Relying on loads not being able to overload

[EFLImpudence]

Yes, I realise that but it's not done that way round.

Also, using either 0.1s with the actual fault current or 0.01s with any fault current is not accurate.

 

[JohnW2]

Yes, I realise that but it's not done that way round.

Sure, but when one is talking in general (without knowing the actual Zs) one really has to do it 'that way around'.

Also, using either 0.1s with the actual fault current or 0.01s with any fault current is not accurate.

We are all agreed that we don't have enough detailed information about the operating characteristics of MCBs (although I am doubtful whether reliable data of the type we'd like to have necessarily exists).

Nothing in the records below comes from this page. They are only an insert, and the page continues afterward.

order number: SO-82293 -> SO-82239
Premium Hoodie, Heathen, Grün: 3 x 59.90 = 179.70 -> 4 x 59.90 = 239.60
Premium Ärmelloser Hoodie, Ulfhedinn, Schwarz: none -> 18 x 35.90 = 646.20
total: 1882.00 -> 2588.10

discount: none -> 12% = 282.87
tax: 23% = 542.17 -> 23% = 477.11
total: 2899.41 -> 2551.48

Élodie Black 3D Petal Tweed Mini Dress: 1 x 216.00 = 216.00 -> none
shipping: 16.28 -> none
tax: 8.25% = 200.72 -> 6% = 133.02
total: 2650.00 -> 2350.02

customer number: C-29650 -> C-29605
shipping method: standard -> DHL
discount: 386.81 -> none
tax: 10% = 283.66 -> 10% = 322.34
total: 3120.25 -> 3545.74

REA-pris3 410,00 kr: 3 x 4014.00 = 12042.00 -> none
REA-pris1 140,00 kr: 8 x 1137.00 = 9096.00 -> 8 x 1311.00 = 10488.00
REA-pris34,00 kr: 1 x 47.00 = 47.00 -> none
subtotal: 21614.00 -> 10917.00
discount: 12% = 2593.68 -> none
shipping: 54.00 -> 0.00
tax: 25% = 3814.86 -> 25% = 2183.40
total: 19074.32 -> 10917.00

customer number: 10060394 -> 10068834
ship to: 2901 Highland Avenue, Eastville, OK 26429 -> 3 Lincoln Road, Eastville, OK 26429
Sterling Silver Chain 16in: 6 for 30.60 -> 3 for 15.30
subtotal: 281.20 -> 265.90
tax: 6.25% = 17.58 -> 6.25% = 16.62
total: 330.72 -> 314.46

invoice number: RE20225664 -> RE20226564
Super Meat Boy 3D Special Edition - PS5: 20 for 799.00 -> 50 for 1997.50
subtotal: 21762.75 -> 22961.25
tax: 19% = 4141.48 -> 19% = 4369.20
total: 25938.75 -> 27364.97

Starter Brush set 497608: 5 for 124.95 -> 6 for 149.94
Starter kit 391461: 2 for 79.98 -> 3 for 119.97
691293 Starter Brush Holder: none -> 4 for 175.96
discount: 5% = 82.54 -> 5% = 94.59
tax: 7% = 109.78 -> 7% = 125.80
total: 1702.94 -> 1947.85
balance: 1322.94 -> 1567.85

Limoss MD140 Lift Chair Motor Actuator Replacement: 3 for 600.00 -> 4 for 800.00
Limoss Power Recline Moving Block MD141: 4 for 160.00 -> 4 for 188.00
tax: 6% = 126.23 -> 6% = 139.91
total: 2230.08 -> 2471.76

However, I doubt that the actual fault current is all that relevant, since it's clear that the curve is virtually 'vertical' in the region which interests us. The question really relates to how far below 0.1 sec the curve goes before 'stopping' - it clearly has to 'stop' somewhere since there is bound to be an 'absolute minimum' time it will take the mechanism to operate, no matter how high the current.

Kind Regards, John

 

[THRIPSTER]

Much more experienced people than me have stated that the design step uses the formula 0.1 Uo/kS - to determine minimum Ze at the MCB - that is Coates and Jenkins. Surely we should try to understand why they say that? Unless I have misinterpreted/misapplied?

Regards

 

[THRIPSTER]

Sorry - repeat post.

 

[JohnW2]

Much more experienced people than me have stated that the design step uses the formula 0.1 Uo/kS - to determine minimum Ze at the MCB - that is Coates and Jenkins. Surely we should try to understand why they say that? Unless I have misinterpreted/ misapplied?

I fully understand your point and I, too, would like to understand how/why (on the basis of what you're telling me) they seemingly base their calculations on an assumed disconnection time of 0.01 sec.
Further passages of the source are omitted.